Here is one example of a recent mock-up I did for the Seattle Times  using my love of working with wood and plexiglass for sculpture after asked by the Seattle Times if I would like to submit an interpretation of some piece for the Easter Holiday. Below the image is the written copy from the Times.



"Jon Taylor is an architect and artist. He created his barge or flat-bottomed boat design from plywood, plexiglass sheets, wooden eggs and mirrors. “I chose a barge as a place that people could be separated from their land-based lives to celebrate in a large formalized barge …” Taylor said. (Photo by Jon Taylor)

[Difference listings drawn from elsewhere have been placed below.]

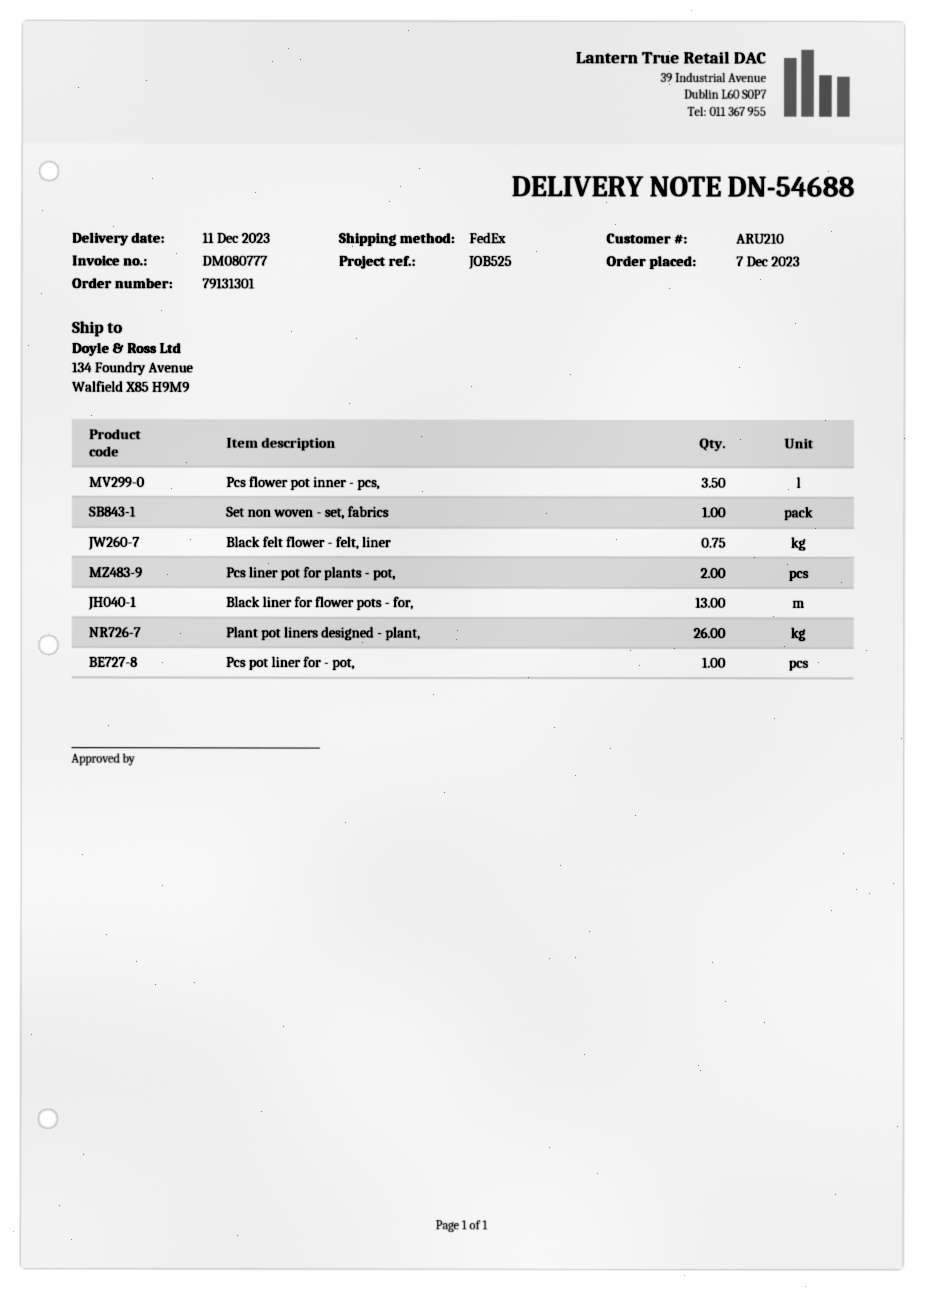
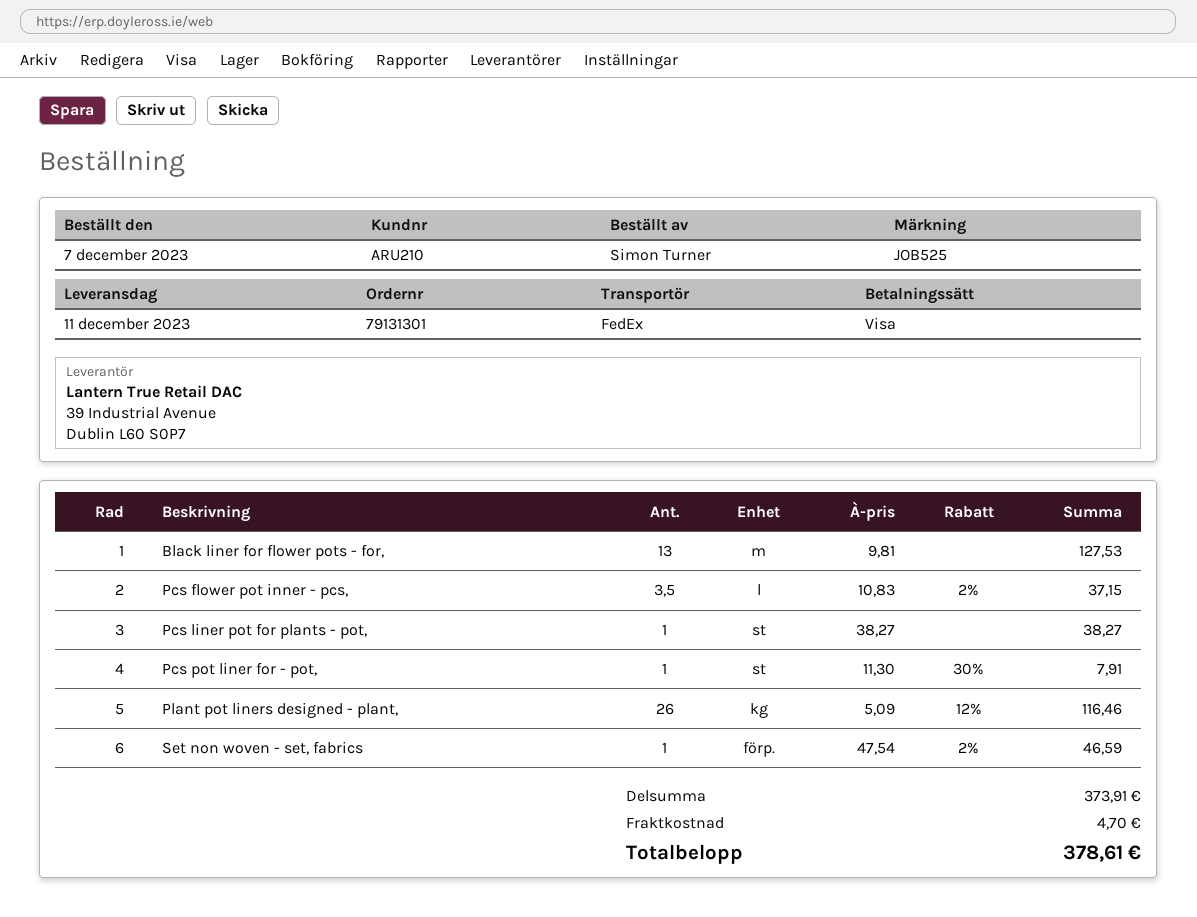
Black felt flower - felt, liner: 0.75 -> none
Pcs liner pot for plants - pot,: 2 -> 1

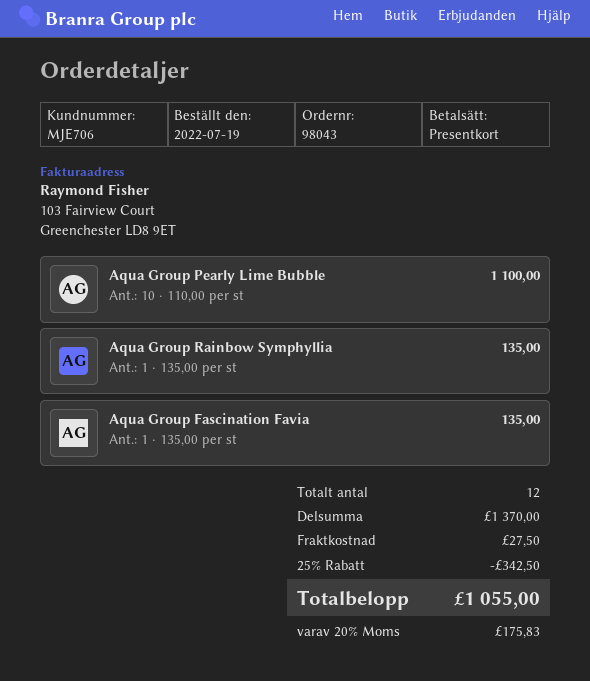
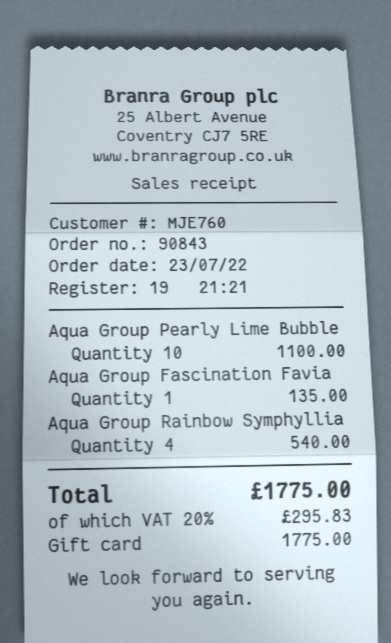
order number: 98043 -> 90843
order date: 2022-07-19 -> 2022-07-23
customer number: MJE706 -> MJE760
Aqua Group Rainbow Symphyllia: 1 for 135.00 -> 4 for 540.00
discount: 25% = 342.50 -> none
shipping: 27.50 -> none
tax: 20% = 175.83 -> 20% = 295.83
total: 1055.00 -> 1775.00

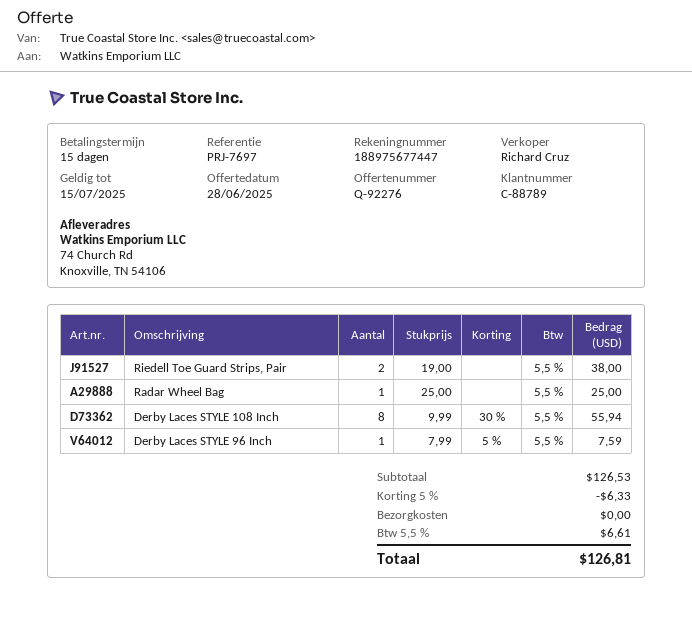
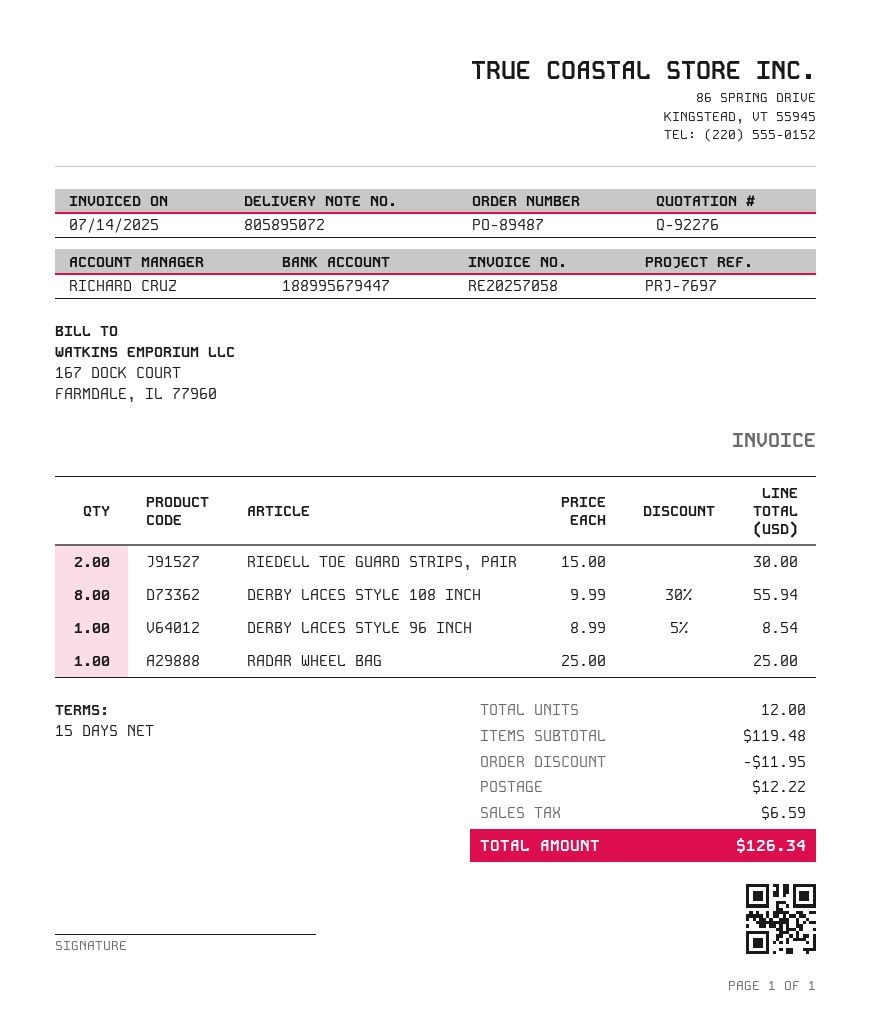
bank account: 188975677447 -> 188995679447
Riedell Toe Guard Strips, Pair: 2 x 19.00 = 38.00 -> 2 x 15.00 = 30.00
Derby Laces STYLE 96 Inch: 1 x 7.99 - 5% = 7.59 -> 1 x 8.99 - 5% = 8.54
subtotal: 126.53 -> 119.48
discount: 6.33 -> 11.95
shipping: 0.00 -> 12.22
tax: 6.61 -> 6.59
total: 126.81 -> 126.34

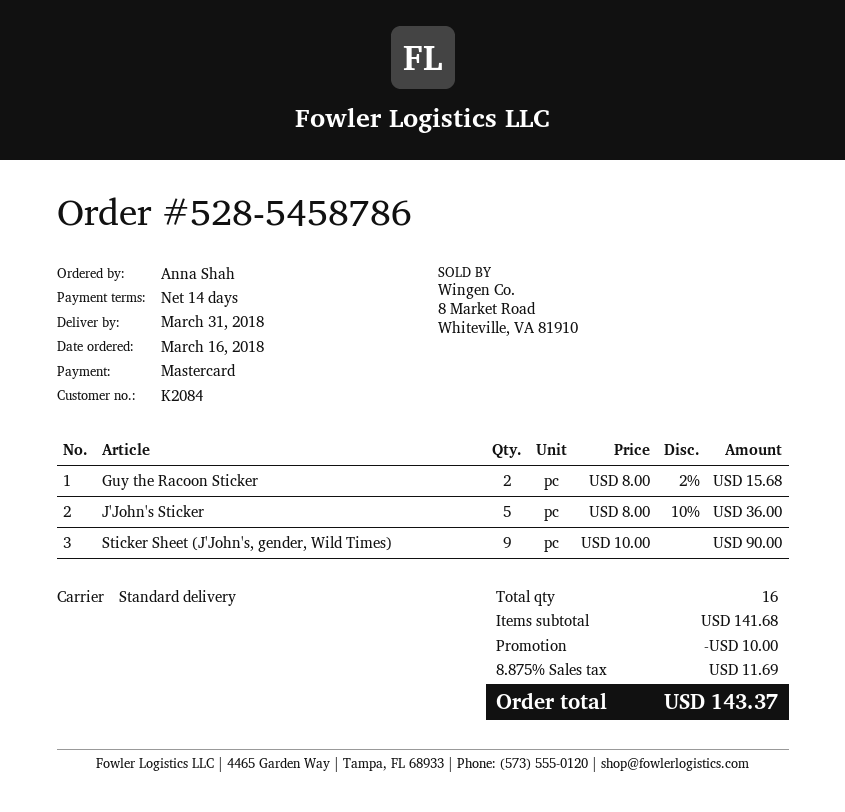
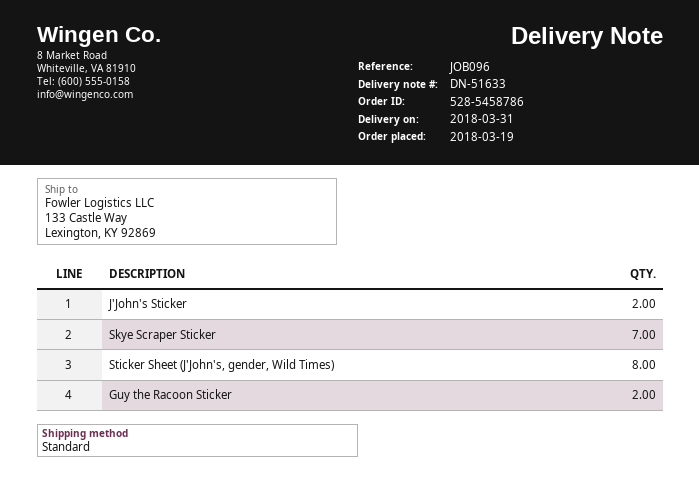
order date: 2018-03-16 -> 2018-03-19
J'John's Sticker: 5 -> 2
Sticker Sheet (J'John's, gender, Wild Times): 9 -> 8
Skye Scraper Sticker: none -> 7

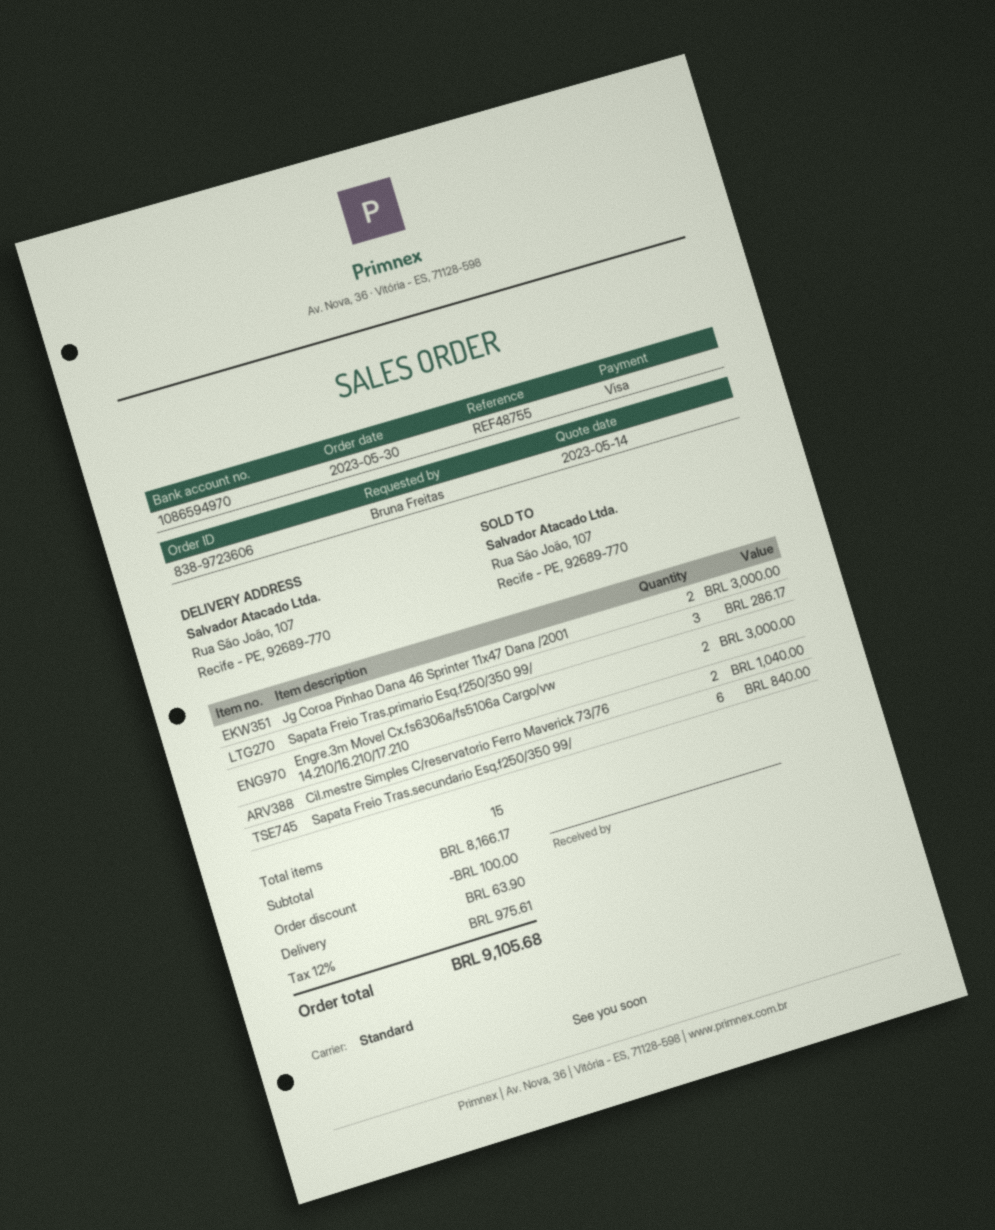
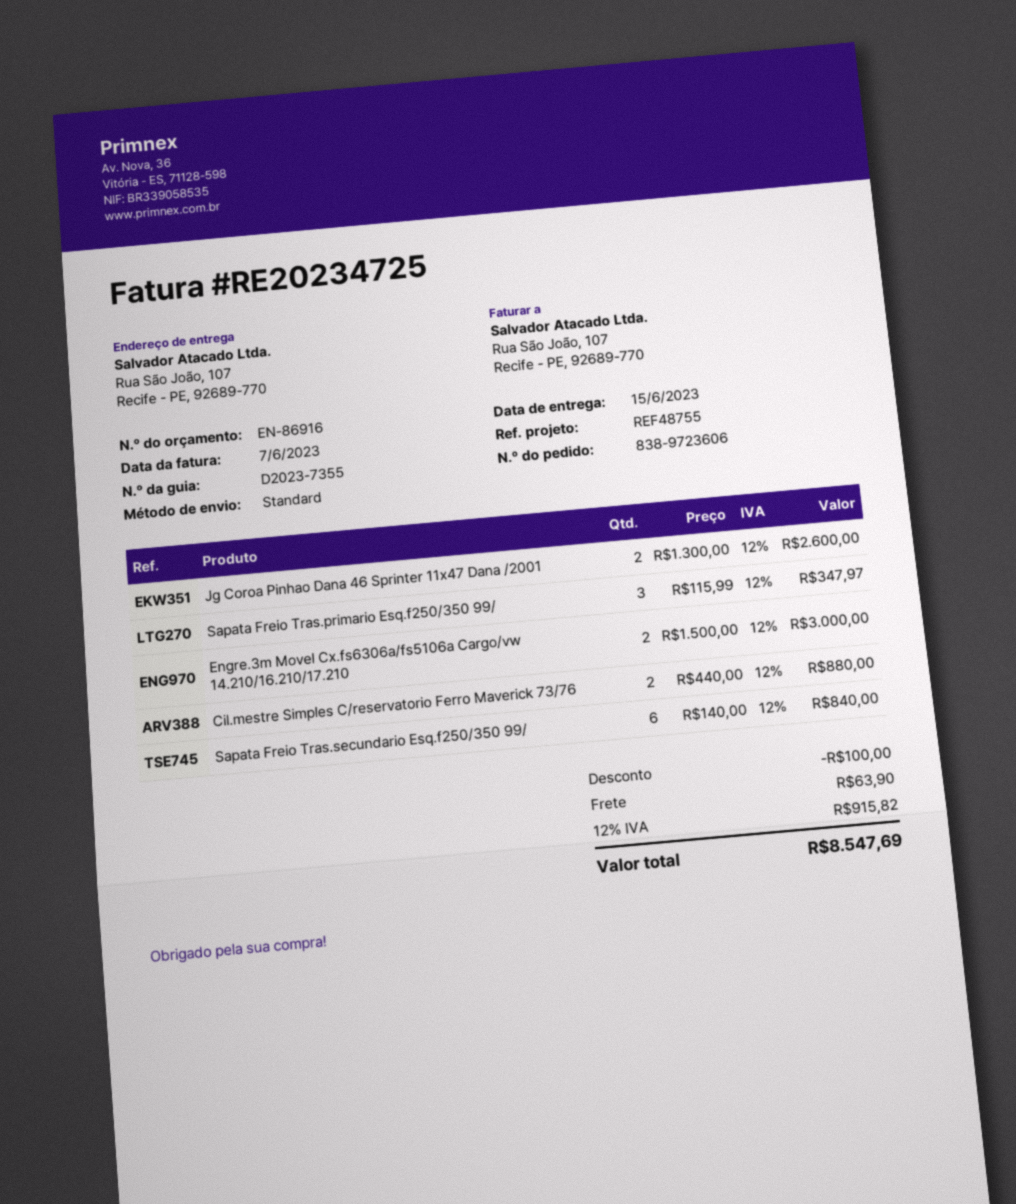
Jg Coroa Pinhao Dana 46 Sprinter 11x47 Dana /2001: 2 for 3000.00 -> 2 for 2600.00
Sapata Freio Tras.primario Esq.f250/350 99/: 3 for 286.17 -> 3 for 347.97
Cil.mestre Simples C/reservatorio Ferro Maverick 73/76: 2 for 1040.00 -> 2 for 880.00
tax: 12% = 975.61 -> 12% = 915.82
total: 9105.68 -> 8547.69

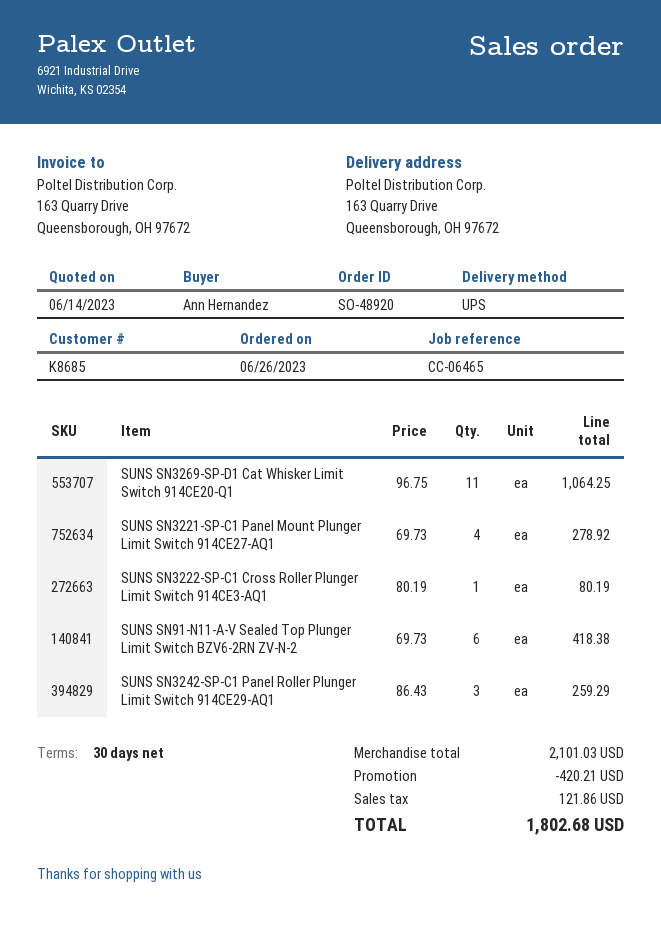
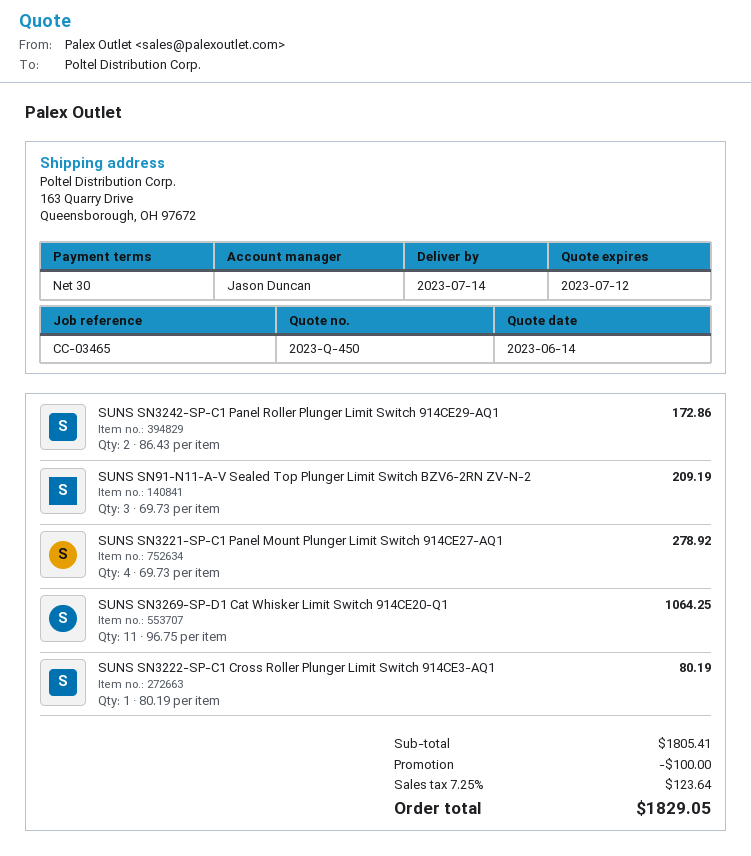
reference: CC-06465 -> CC-03465
SUNS SN91-N11-A-V Sealed Top Plunger Limit Switch BZV6-2RN ZV-N-2: 6 x 69.73 = 418.38 -> 3 x 69.73 = 209.19
SUNS SN3242-SP-C1 Panel Roller Plunger Limit Switch 914CE29-AQ1: 3 x 86.43 = 259.29 -> 2 x 86.43 = 172.86
subtotal: 2101.03 -> 1805.41
discount: 420.21 -> 100.00
tax: 121.86 -> 123.64
total: 1802.68 -> 1829.05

Growing up in Salem, Oregon in the 1950’s through the early 1970s, it was an unspoken rule (mostly emanating from an evil-eye from my formidable mother, Bertha, a good Southerner from Baton Rouge, Louisiana) that our family would attend the First Christian Church every Sunday, maybe two or three times during the day for an early church, a coffee hour, Sunday school and as you got into junior high and high school you would be expected to do youth groups in the evening with possible Saturday outings mixed in.  In 1975 I married a beautiful Catholic woman and had to learn about the church and do some rituals to make sure I wouldn’t compromise her faith before we married. As time and attitudes moved on neither my wife or I attended church until our kids in their youth went to a Bible day camp with some neighbors. All sorts of innocent questions arose, we looked at Disciples of Christ and Catholic churches in Seattle and after a 10 church visit we decided on St. Joseph’s on Capitol Hill where many other parents of our age were conflicted about organized religion and as a group persevered through the kids' religious curiosity. We all attended for about 10 years then slowly dropped out of the need to go. As an architect and world traveler to England, Scotland, France, Germany, India, Russia as well as visiting all around the States and a bit of Canada and Mexico I have been particularly interested in religious places and the history of that part of architecture.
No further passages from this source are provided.